Whatever lies between the line with "Avg | dequeue rate (2): 276.522 -> 366.495" and the end of the data, both included, must be copied exactly and without pictures.

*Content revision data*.
--- START ---

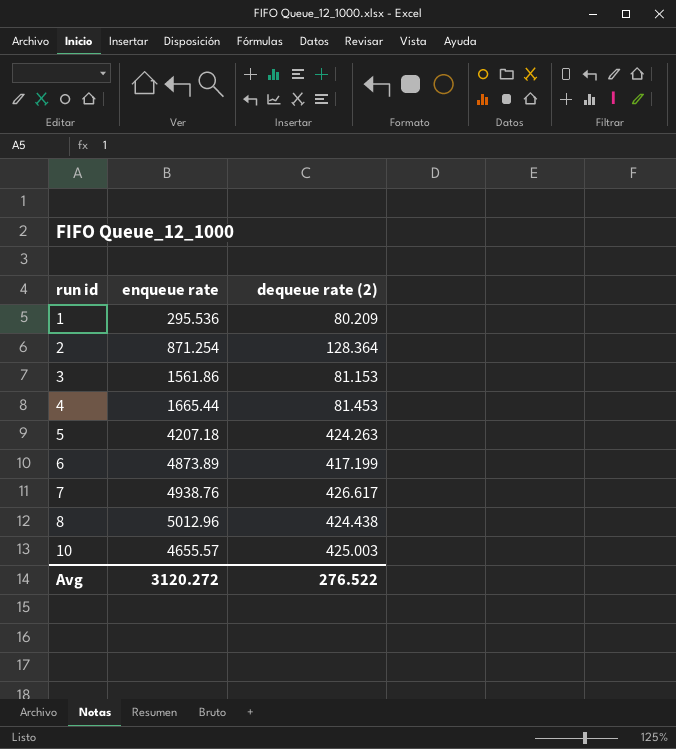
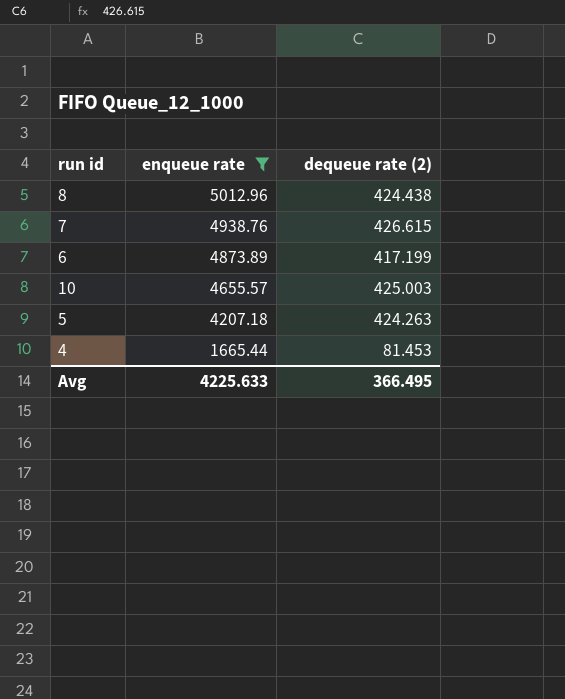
filter: none -> enqueue rate >= 1665.44
row order: run id ascending -> enqueue rate descending
7 | dequeue rate (2): 426.617 -> 426.615
Avg | enqueue rate: 3120.272 -> 4225.633
Avg | dequeue rate (2): 276.522 -> 366.495

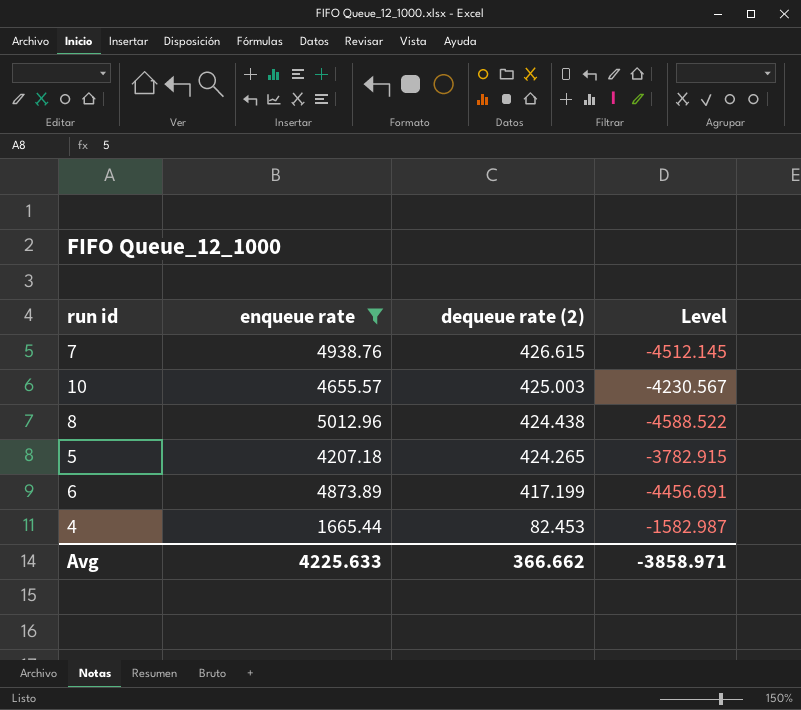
row order: enqueue rate descending -> dequeue rate (2) descending
column Level | formula: none -> [dequeue rate (2)] - [enqueue rate]
5 | dequeue rate (2): 424.263 -> 424.265
4 | dequeue rate (2): 81.453 -> 82.453
Avg | dequeue rate (2): 366.495 -> 366.662

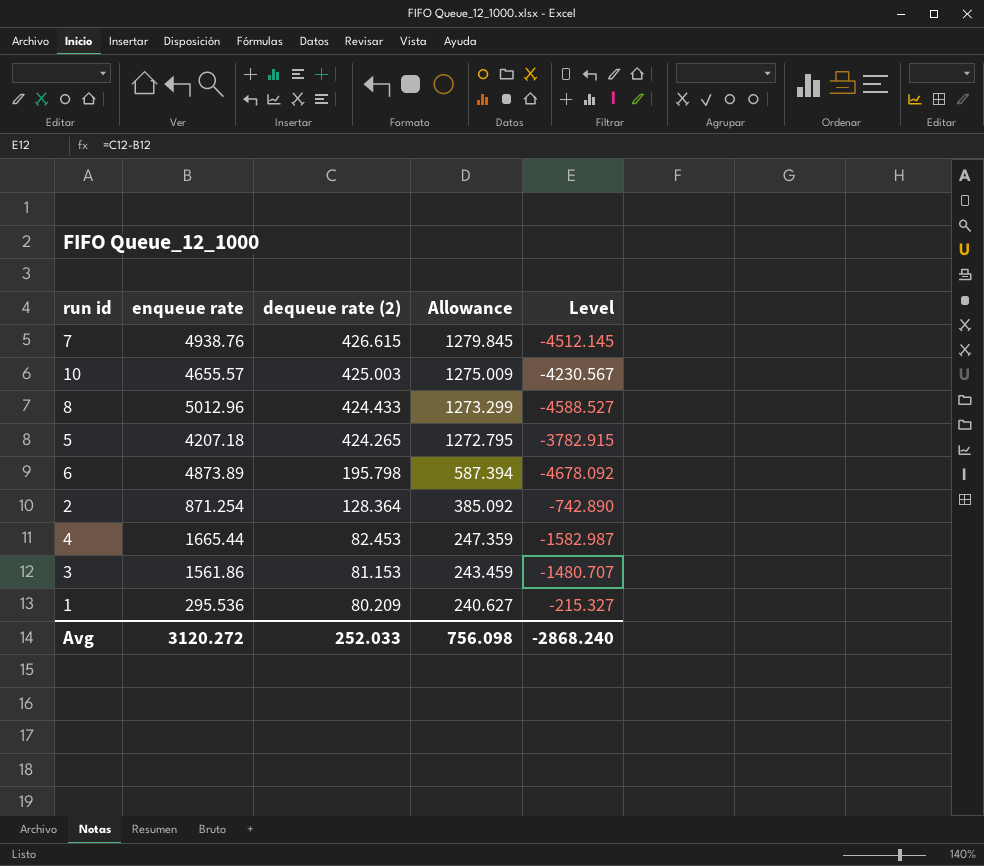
filter: enqueue rate >= 1665.44 -> none
column Allowance | formula: none -> [dequeue rate (2)] * 3
8 | dequeue rate (2): 424.438 -> 424.433
8 | Level: -4588.522 -> -4588.527
6 | dequeue rate (2): 417.199 -> 195.798
6 | Level: -4456.691 -> -4678.092
Avg | enqueue rate: 4225.633 -> 3120.272
Avg | dequeue rate (2): 366.662 -> 252.033
Avg | Level: -3858.971 -> -2868.240

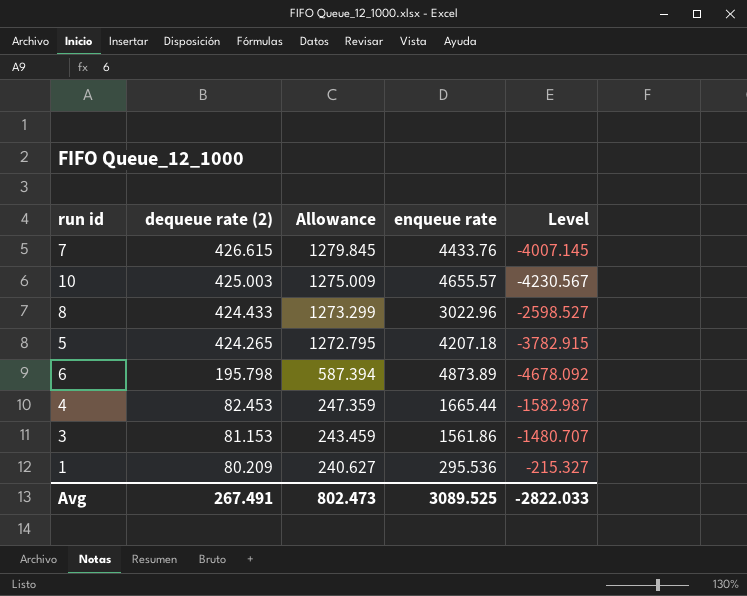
column enqueue rate | position: 2 -> 4
row 2: 871.254 | 128.364 | 385.092 | -742.890 -> none
7 | enqueue rate: 4938.76 -> 4433.76
7 | Level: -4512.145 -> -4007.145
8 | enqueue rate: 5012.96 -> 3022.96
8 | Level: -4588.527 -> -2598.527
Avg | dequeue rate (2): 252.033 -> 267.491
Avg | Allowance: 756.098 -> 802.473
Avg | enqueue rate: 3120.272 -> 3089.525
Avg | Level: -2868.240 -> -2822.033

--- END ---

*Result of this exercise*.
Avg | dequeue rate (2): 276.522 -> 366.495

row order: enqueue rate descending -> dequeue rate (2) descending
column Level | formula: none -> [dequeue rate (2)] - [enqueue rate]
5 | dequeue rate (2): 424.263 -> 424.265
4 | dequeue rate (2): 81.453 -> 82.453
Avg | dequeue rate (2): 366.495 -> 366.662

filter: enqueue rate >= 1665.44 -> none
column Allowance | formula: none -> [dequeue rate (2)] * 3
8 | dequeue rate (2): 424.438 -> 424.433
8 | Level: -4588.522 -> -4588.527
6 | dequeue rate (2): 417.199 -> 195.798
6 | Level: -4456.691 -> -4678.092
Avg | enqueue rate: 4225.633 -> 3120.272
Avg | dequeue rate (2): 366.662 -> 252.033
Avg | Level: -3858.971 -> -2868.240

column enqueue rate | position: 2 -> 4
row 2: 871.254 | 128.364 | 385.092 | -742.890 -> none
7 | enqueue rate: 4938.76 -> 4433.76
7 | Level: -4512.145 -> -4007.145
8 | enqueue rate: 5012.96 -> 3022.96
8 | Level: -4588.527 -> -2598.527
Avg | dequeue rate (2): 252.033 -> 267.491
Avg | Allowance: 756.098 -> 802.473
Avg | enqueue rate: 3120.272 -> 3089.525
Avg | Level: -2868.240 -> -2822.033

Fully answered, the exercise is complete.